**Excerpted data**
○ ○ ○ ○ ○

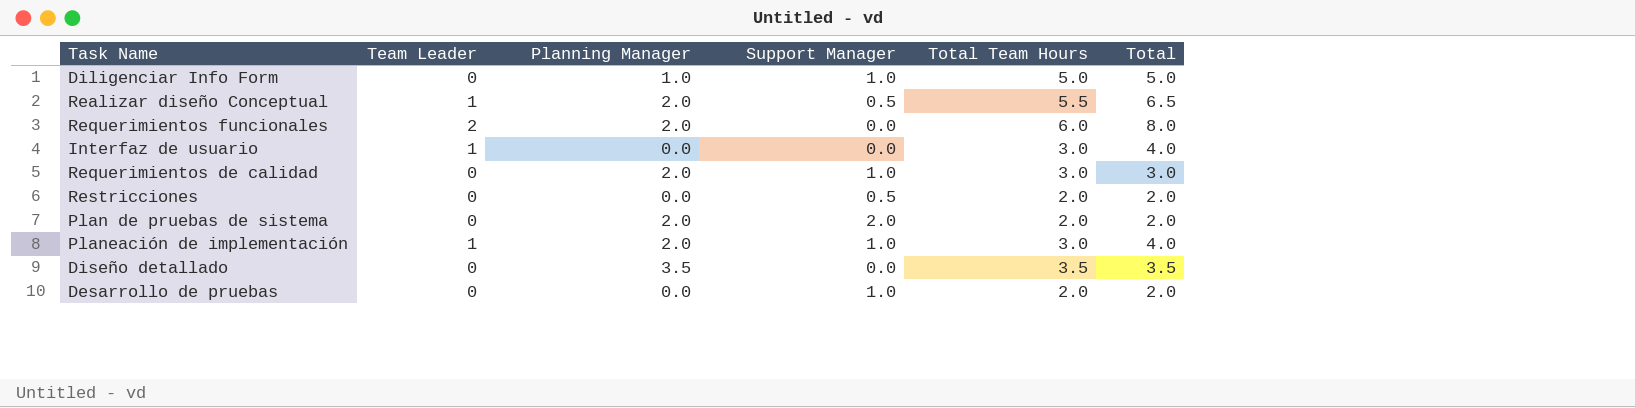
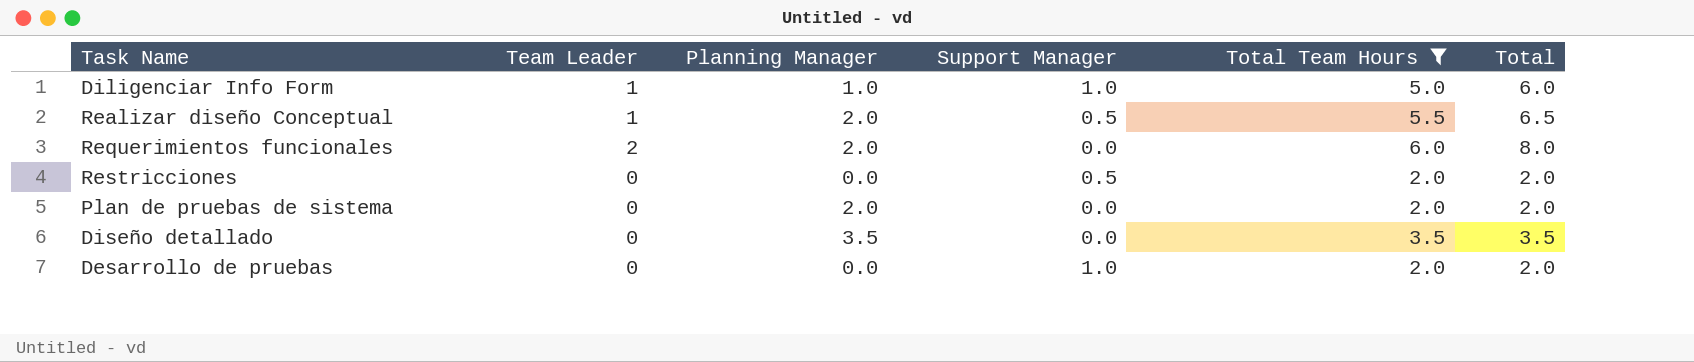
filter: none -> Total Team Hours != 3.0
Diligenciar Info Form | Team Leader: 0 -> 1
Diligenciar Info Form | Total: 5.0 -> 6.0
Plan de pruebas de sistema | Support Manager: 2.0 -> 0.0

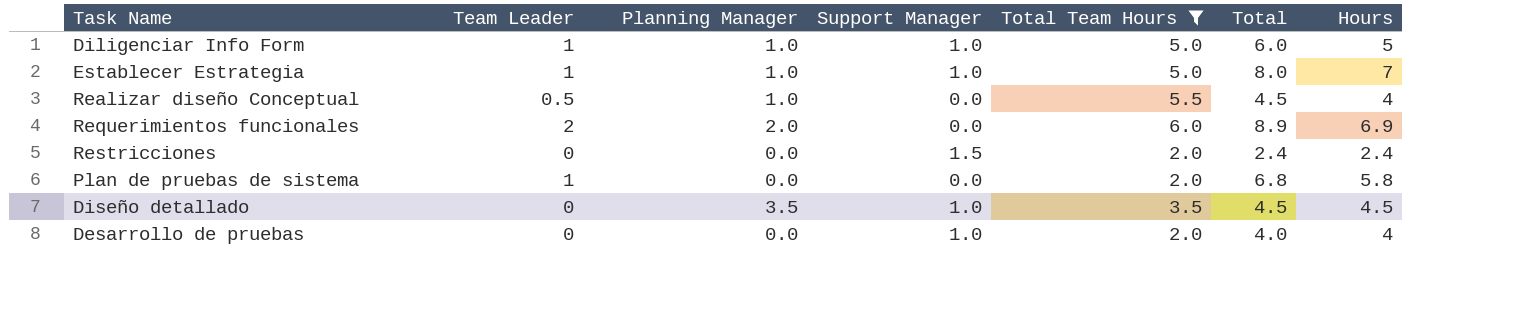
column Total | formula: [Team Leader] + [Total Team Hours] -> [Team Leader] + [Hours]
column Hours | position: none -> 7
row Establecer Estrategia: none -> 1 | 1.0 | 1.0 | 5.0 | 8.0 | 7
Realizar diseño Conceptual | Team Leader: 1 -> 0.5
Realizar diseño Conceptual | Planning Manager: 2.0 -> 1.0
Realizar diseño Conceptual | Support Manager: 0.5 -> 0.0
Restricciones | Support Manager: 0.5 -> 1.5
Plan de pruebas de sistema | Team Leader: 0 -> 1
Plan de pruebas de sistema | Planning Manager: 2.0 -> 0.0
Diseño detallado | Support Manager: 0.0 -> 1.0

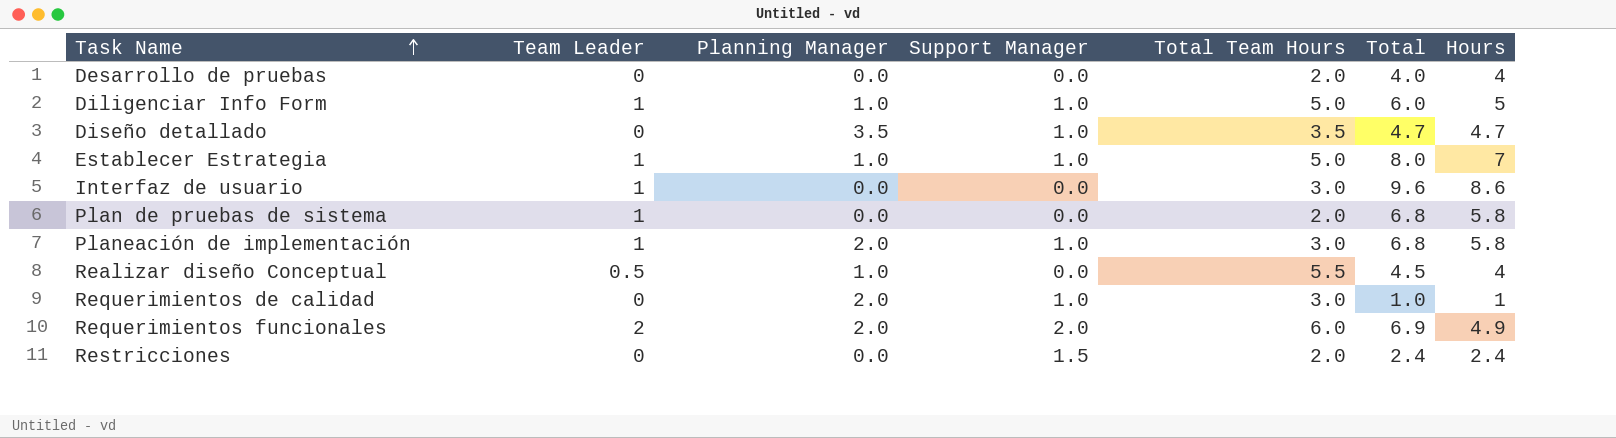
filter: Total Team Hours != 3.0 -> none
row order: none -> Task Name ascending
Desarrollo de pruebas | Support Manager: 1.0 -> 0.0
Diseño detallado | Total: 4.5 -> 4.7
Diseño detallado | Hours: 4.5 -> 4.7
Requerimientos funcionales | Support Manager: 0.0 -> 2.0
Requerimientos funcionales | Total: 8.9 -> 6.9
Requerimientos funcionales | Hours: 6.9 -> 4.9

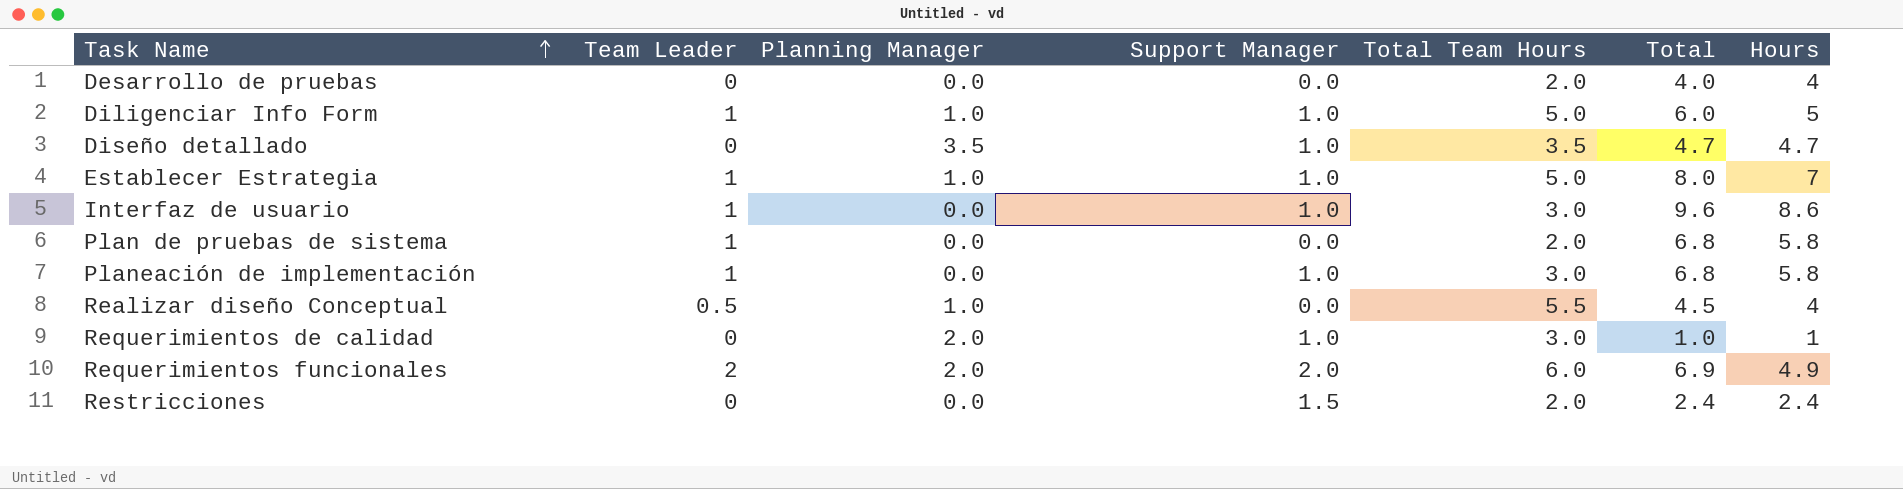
Interfaz de usuario | Support Manager: 0.0 -> 1.0
Planeación de implementación | Planning Manager: 2.0 -> 0.0

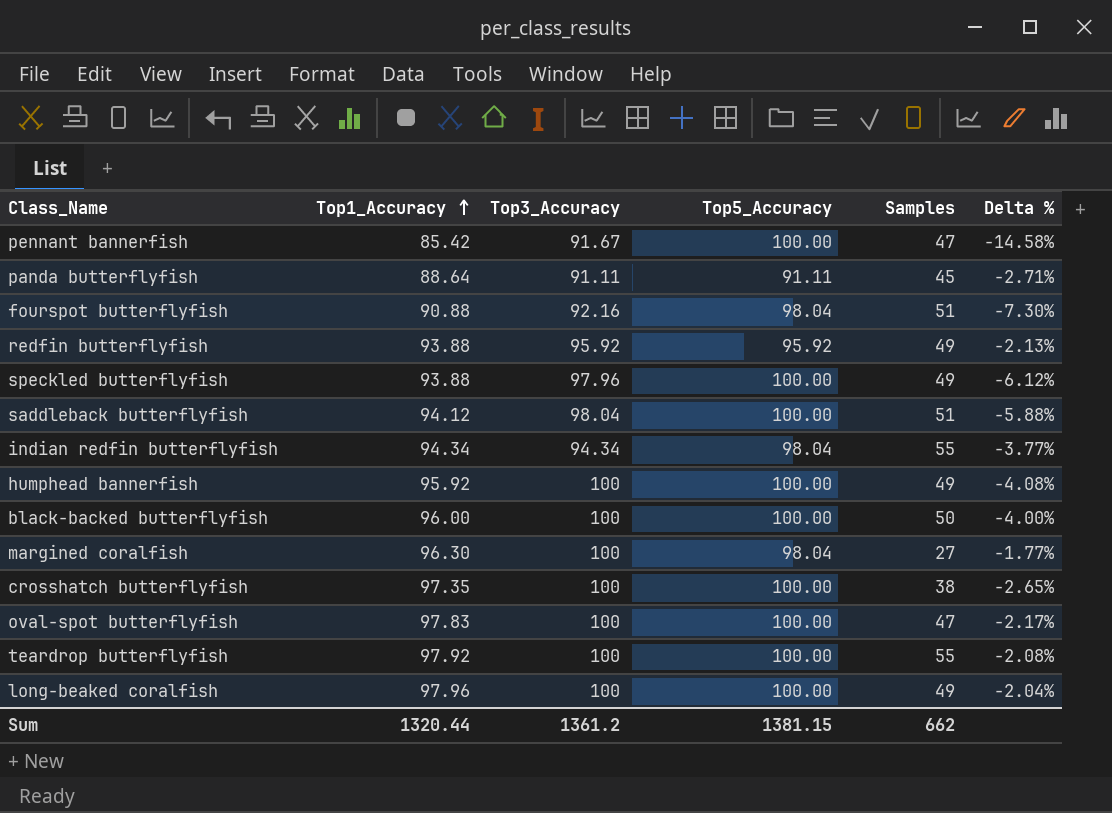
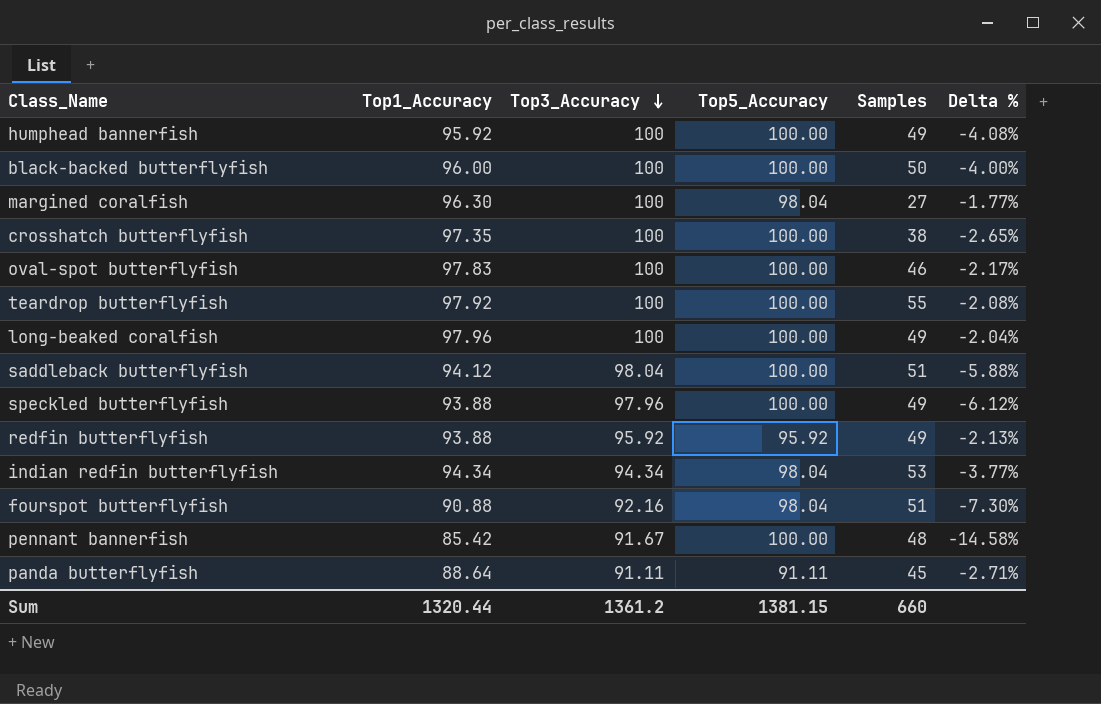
row order: Top1_Accuracy ascending -> Top3_Accuracy descending
oval-spot butterflyfish | Samples: 47 -> 46
indian redfin butterflyfish | Samples: 55 -> 53
pennant bannerfish | Samples: 47 -> 48
Sum | Samples: 662 -> 660

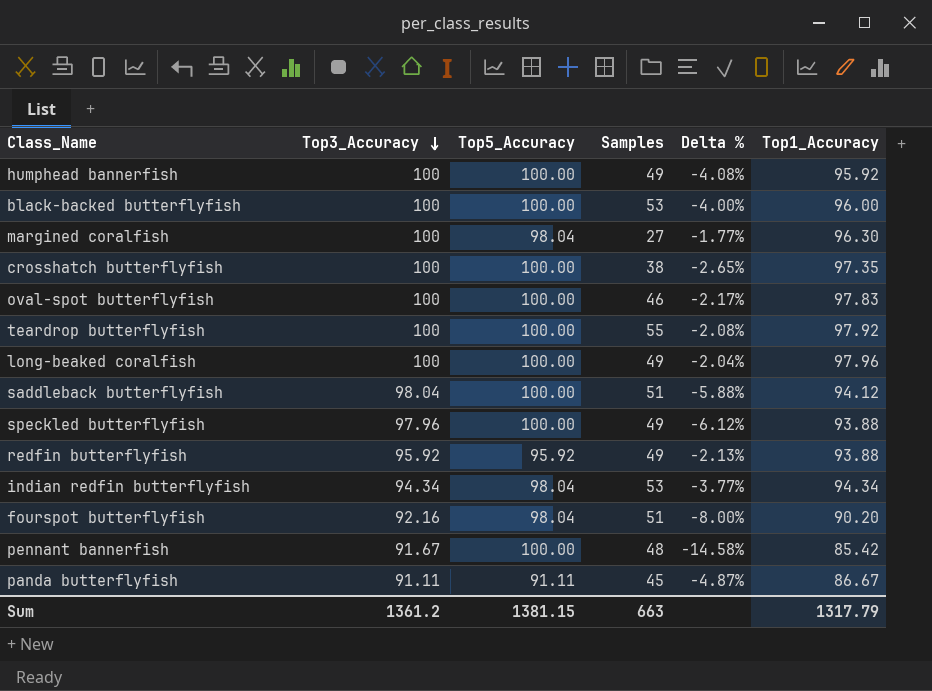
column Top1_Accuracy | position: 2 -> 6
black-backed butterflyfish | Samples: 50 -> 53
fourspot butterflyfish | Delta %: -7.30% -> -8.00%
fourspot butterflyfish | Top1_Accuracy: 90.88 -> 90.20
panda butterflyfish | Delta %: -2.71% -> -4.87%
panda butterflyfish | Top1_Accuracy: 88.64 -> 86.67
Sum | Samples: 660 -> 663
Sum | Top1_Accuracy: 1320.44 -> 1317.79

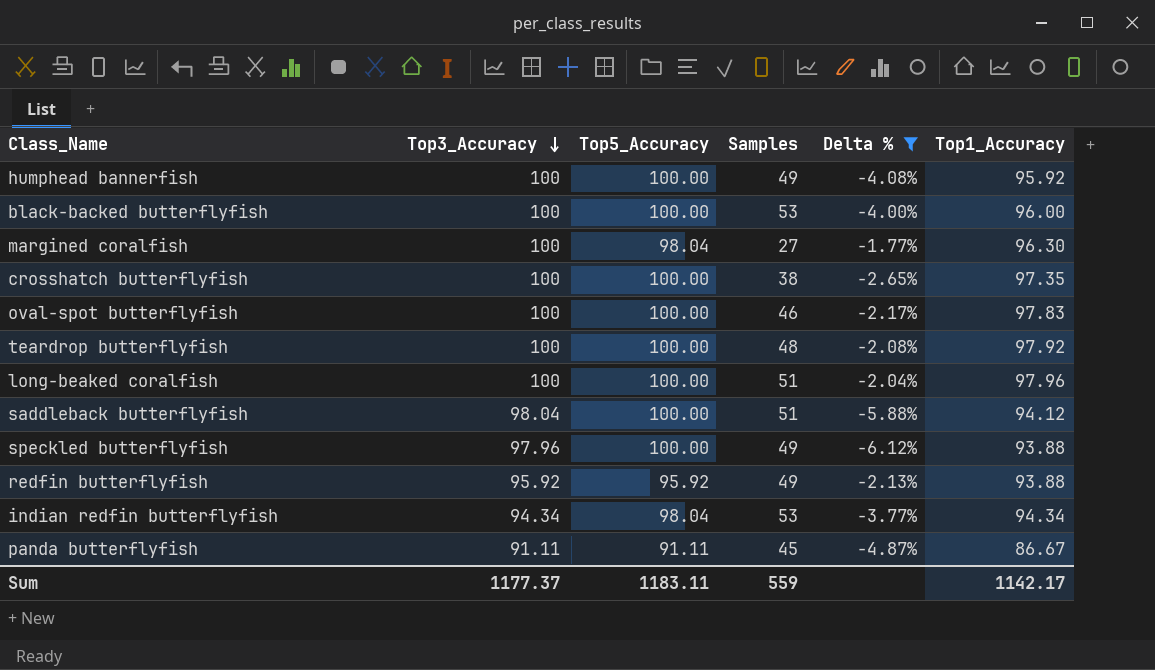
filter: none -> Delta % >= -6.12%
teardrop butterflyfish | Samples: 55 -> 48
long-beaked coralfish | Samples: 49 -> 51
Sum | Top3_Accuracy: 1361.2 -> 1177.37
Sum | Top5_Accuracy: 1381.15 -> 1183.11
Sum | Samples: 663 -> 559
Sum | Top1_Accuracy: 1317.79 -> 1142.17

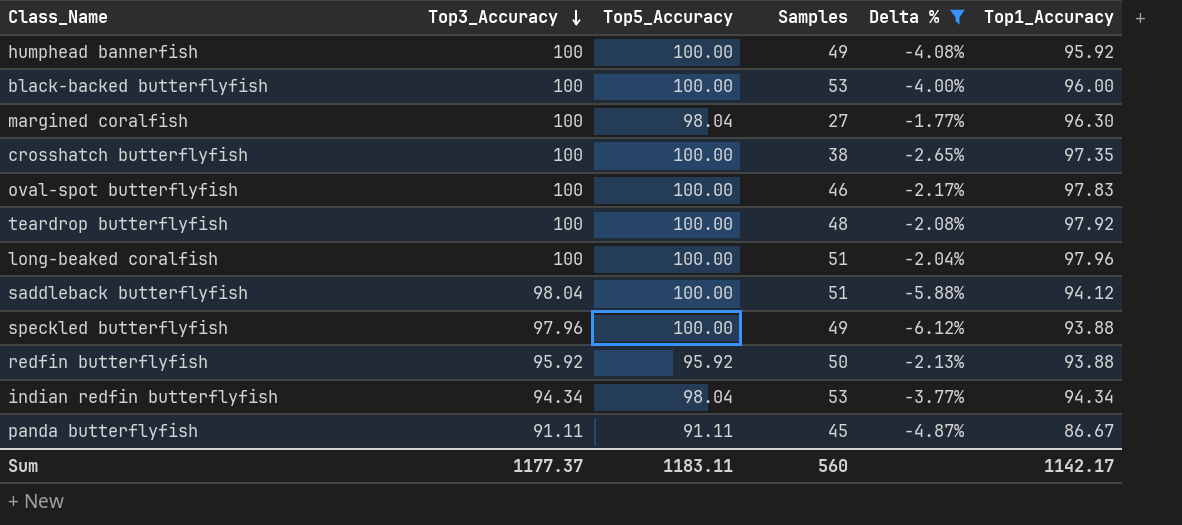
redfin butterflyfish | Samples: 49 -> 50
Sum | Samples: 559 -> 560

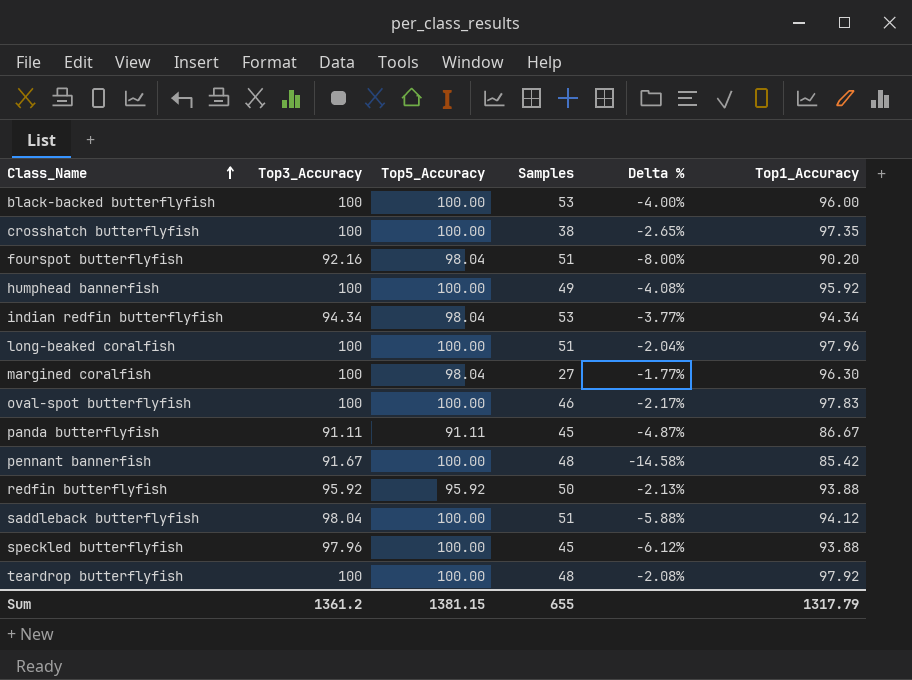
filter: Delta % >= -6.12% -> none
row order: Top3_Accuracy descending -> Class_Name ascending
speckled butterflyfish | Samples: 49 -> 45
Sum | Top3_Accuracy: 1177.37 -> 1361.2
Sum | Top5_Accuracy: 1183.11 -> 1381.15
Sum | Samples: 560 -> 655
Sum | Top1_Accuracy: 1142.17 -> 1317.79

○ ○ ○ ○ ○

Each entry above is to be duplicated exactly, and its pictures omitted.

**Expected answer**
filter: none -> Total Team Hours != 3.0
Diligenciar Info Form | Team Leader: 0 -> 1
Diligenciar Info Form | Total: 5.0 -> 6.0
Plan de pruebas de sistema | Support Manager: 2.0 -> 0.0

column Total | formula: [Team Leader] + [Total Team Hours] -> [Team Leader] + [Hours]
column Hours | position: none -> 7
row Establecer Estrategia: none -> 1 | 1.0 | 1.0 | 5.0 | 8.0 | 7
Realizar diseño Conceptual | Team Leader: 1 -> 0.5
Realizar diseño Conceptual | Planning Manager: 2.0 -> 1.0
Realizar diseño Conceptual | Support Manager: 0.5 -> 0.0
Restricciones | Support Manager: 0.5 -> 1.5
Plan de pruebas de sistema | Team Leader: 0 -> 1
Plan de pruebas de sistema | Planning Manager: 2.0 -> 0.0
Diseño detallado | Support Manager: 0.0 -> 1.0

filter: Total Team Hours != 3.0 -> none
row order: none -> Task Name ascending
Desarrollo de pruebas | Support Manager: 1.0 -> 0.0
Diseño detallado | Total: 4.5 -> 4.7
Diseño detallado | Hours: 4.5 -> 4.7
Requerimientos funcionales | Support Manager: 0.0 -> 2.0
Requerimientos funcionales | Total: 8.9 -> 6.9
Requerimientos funcionales | Hours: 6.9 -> 4.9

Interfaz de usuario | Support Manager: 0.0 -> 1.0
Planeación de implementación | Planning Manager: 2.0 -> 0.0

row order: Top1_Accuracy ascending -> Top3_Accuracy descending
oval-spot butterflyfish | Samples: 47 -> 46
indian redfin butterflyfish | Samples: 55 -> 53
pennant bannerfish | Samples: 47 -> 48
Sum | Samples: 662 -> 660

column Top1_Accuracy | position: 2 -> 6
black-backed butterflyfish | Samples: 50 -> 53
fourspot butterflyfish | Delta %: -7.30% -> -8.00%
fourspot butterflyfish | Top1_Accuracy: 90.88 -> 90.20
panda butterflyfish | Delta %: -2.71% -> -4.87%
panda butterflyfish | Top1_Accuracy: 88.64 -> 86.67
Sum | Samples: 660 -> 663
Sum | Top1_Accuracy: 1320.44 -> 1317.79

filter: none -> Delta % >= -6.12%
teardrop butterflyfish | Samples: 55 -> 48
long-beaked coralfish | Samples: 49 -> 51
Sum | Top3_Accuracy: 1361.2 -> 1177.37
Sum | Top5_Accuracy: 1381.15 -> 1183.11
Sum | Samples: 663 -> 559
Sum | Top1_Accuracy: 1317.79 -> 1142.17

redfin butterflyfish | Samples: 49 -> 50
Sum | Samples: 559 -> 560

filter: Delta % >= -6.12% -> none
row order: Top3_Accuracy descending -> Class_Name ascending
speckled butterflyfish | Samples: 49 -> 45
Sum | Top3_Accuracy: 1177.37 -> 1361.2
Sum | Top5_Accuracy: 1183.11 -> 1381.15
Sum | Samples: 560 -> 655
Sum | Top1_Accuracy: 1142.17 -> 1317.79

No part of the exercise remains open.